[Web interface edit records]
════════════════════

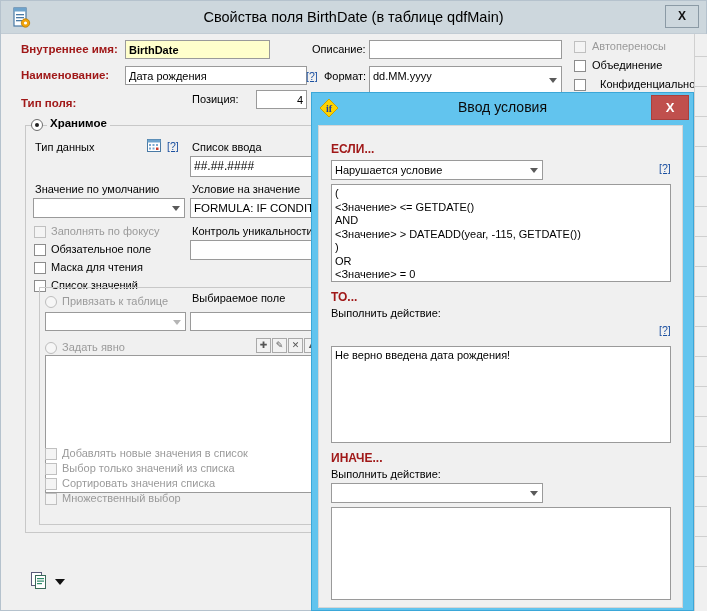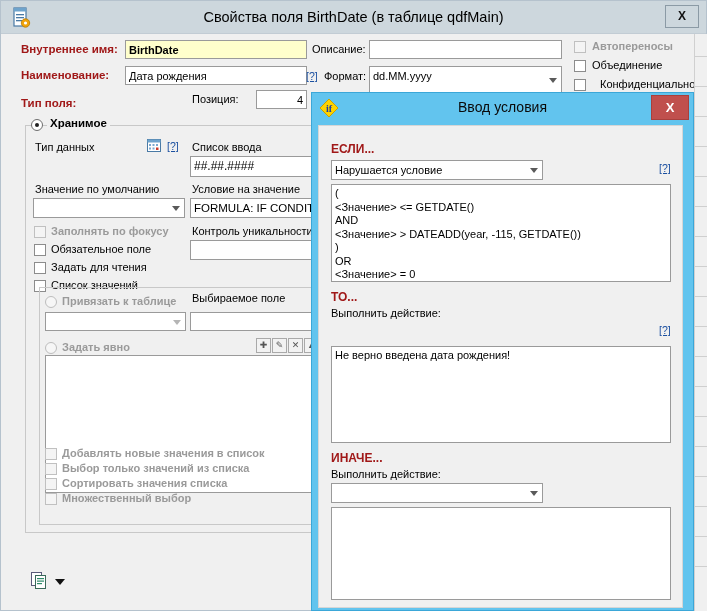--- a/index.html
+++ b/index.html
@@ -73,21 +73,20 @@
     position: absolute;
     color: #000;
     font-size: 11px;
     white-space: nowrap;
   }
   .lbl-dim {
     position: absolute;
     color: #9a9a9a;
     font-size: 11px;
     white-space: nowrap;
-    font-weight: bold;
   }
   .txtbox {
     position: absolute;
     background: #fff;
     border: 1px solid #9a9a9a;
     font-size: 11px;
     padding: 2px 3px;
     color: #000;
     white-space: nowrap;
     overflow: hidden;
@@ -271,21 +270,21 @@
         <circle cx="14.5" cy="16" r="1.6" fill="#ffffff"></circle>
       </svg>
     </div>
     <div id="main-title-text">Свойства поля BirthDate (в таблице qdfMain)</div>
     <div id="main-close-btn">X</div>
   </div>
 
   <div id="main-body">
 
     <div class="lbl-red" style="left:14px; top:8px;">Внутреннее имя:</div>
-    <div class="txtbox yellow" style="left:118px; top:5px; width:182px; height:19px;">BirthDate</div>
+    <div class="txtbox yellow" style="left:118px; top:5px; width:145px; height:19px;">BirthDate</div>
 
     <div class="lbl-red" style="left:14px; top:34px;">Наименование:</div>
     <div class="txtbox" style="left:118px; top:31px; width:182px; height:19px;">Дата рождения</div>
 
     <div class="lbl-red" style="left:14px; top:62px;">Тип поля:</div>
     <div class="lbl" style="left:185px; top:58px;">Позиция:</div>
     <div class="txtbox" style="left:249px; top:55px; width:51px; height:19px; text-align:right;">4</div>
 
     <div class="lbl" style="left:305px; top:8px;">Описание:</div>
     <div class="txtbox" style="left:362px; top:5px; width:193px; height:19px;"></div>
@@ -343,21 +342,21 @@
 
     <div class="chk dim" style="left:27px; top:191px;"></div>
     <div class="lbl-dim" style="left:44px; top:190px;">Заполнять по фокусу</div>
     <div class="lbl" style="left:185px; top:190px;">Контроль уникальности</div>
 
     <div class="chk" style="left:27px; top:209px;"></div>
     <div class="lbl" style="left:44px; top:208px;">Обязательное поле</div>
     <div class="txtbox" style="left:183px; top:205px; width:180px; height:20px;"></div>
 
     <div class="chk" style="left:27px; top:227px;"></div>
-    <div class="lbl" style="left:44px; top:226px;">Задать для чтения</div>
+    <div class="lbl" style="left:44px; top:226px;">Маска для чтения</div>
 
     <div class="chk" style="left:27px; top:245px;"></div>
     <div class="lbl" style="left:44px; top:244px;">Список значений</div>
 
     <div class="groupbox" style="left:32px; top:252px; width:640px; height:238px;"></div>
 
     <div class="radio dim" style="left:38px; top:261px;"></div>
     <div class="lbl-dim" style="left:55px; top:260px;">Привязать к таблице</div>
     <div class="lbl" style="left:185px; top:257px;">Выбираемое поле</div>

════════════════════

How to complete this task: Retype each line above precisely, please. Skip anything that is a picture.

Answer below:
--- a/index.html
+++ b/index.html
@@ -73,21 +73,20 @@
     position: absolute;
     color: #000;
     font-size: 11px;
     white-space: nowrap;
   }
   .lbl-dim {
     position: absolute;
     color: #9a9a9a;
     font-size: 11px;
     white-space: nowrap;
-    font-weight: bold;
   }
   .txtbox {
     position: absolute;
     background: #fff;
     border: 1px solid #9a9a9a;
     font-size: 11px;
     padding: 2px 3px;
     color: #000;
     white-space: nowrap;
     overflow: hidden;
@@ -271,21 +270,21 @@
         <circle cx="14.5" cy="16" r="1.6" fill="#ffffff"></circle>
       </svg>
     </div>
     <div id="main-title-text">Свойства поля BirthDate (в таблице qdfMain)</div>
     <div id="main-close-btn">X</div>
   </div>
 
   <div id="main-body">
 
     <div class="lbl-red" style="left:14px; top:8px;">Внутреннее имя:</div>
-    <div class="txtbox yellow" style="left:118px; top:5px; width:182px; height:19px;">BirthDate</div>
+    <div class="txtbox yellow" style="left:118px; top:5px; width:145px; height:19px;">BirthDate</div>
 
     <div class="lbl-red" style="left:14px; top:34px;">Наименование:</div>
     <div class="txtbox" style="left:118px; top:31px; width:182px; height:19px;">Дата рождения</div>
 
     <div class="lbl-red" style="left:14px; top:62px;">Тип поля:</div>
     <div class="lbl" style="left:185px; top:58px;">Позиция:</div>
     <div class="txtbox" style="left:249px; top:55px; width:51px; height:19px; text-align:right;">4</div>
 
     <div class="lbl" style="left:305px; top:8px;">Описание:</div>
     <div class="txtbox" style="left:362px; top:5px; width:193px; height:19px;"></div>
@@ -343,21 +342,21 @@
 
     <div class="chk dim" style="left:27px; top:191px;"></div>
     <div class="lbl-dim" style="left:44px; top:190px;">Заполнять по фокусу</div>
     <div class="lbl" style="left:185px; top:190px;">Контроль уникальности</div>
 
     <div class="chk" style="left:27px; top:209px;"></div>
     <div class="lbl" style="left:44px; top:208px;">Обязательное поле</div>
     <div class="txtbox" style="left:183px; top:205px; width:180px; height:20px;"></div>
 
     <div class="chk" style="left:27px; top:227px;"></div>
-    <div class="lbl" style="left:44px; top:226px;">Задать для чтения</div>
+    <div class="lbl" style="left:44px; top:226px;">Маска для чтения</div>
 
     <div class="chk" style="left:27px; top:245px;"></div>
     <div class="lbl" style="left:44px; top:244px;">Список значений</div>
 
     <div class="groupbox" style="left:32px; top:252px; width:640px; height:238px;"></div>
 
     <div class="radio dim" style="left:38px; top:261px;"></div>
     <div class="lbl-dim" style="left:55px; top:260px;">Привязать к таблице</div>
     <div class="lbl" style="left:185px; top:257px;">Выбираемое поле</div>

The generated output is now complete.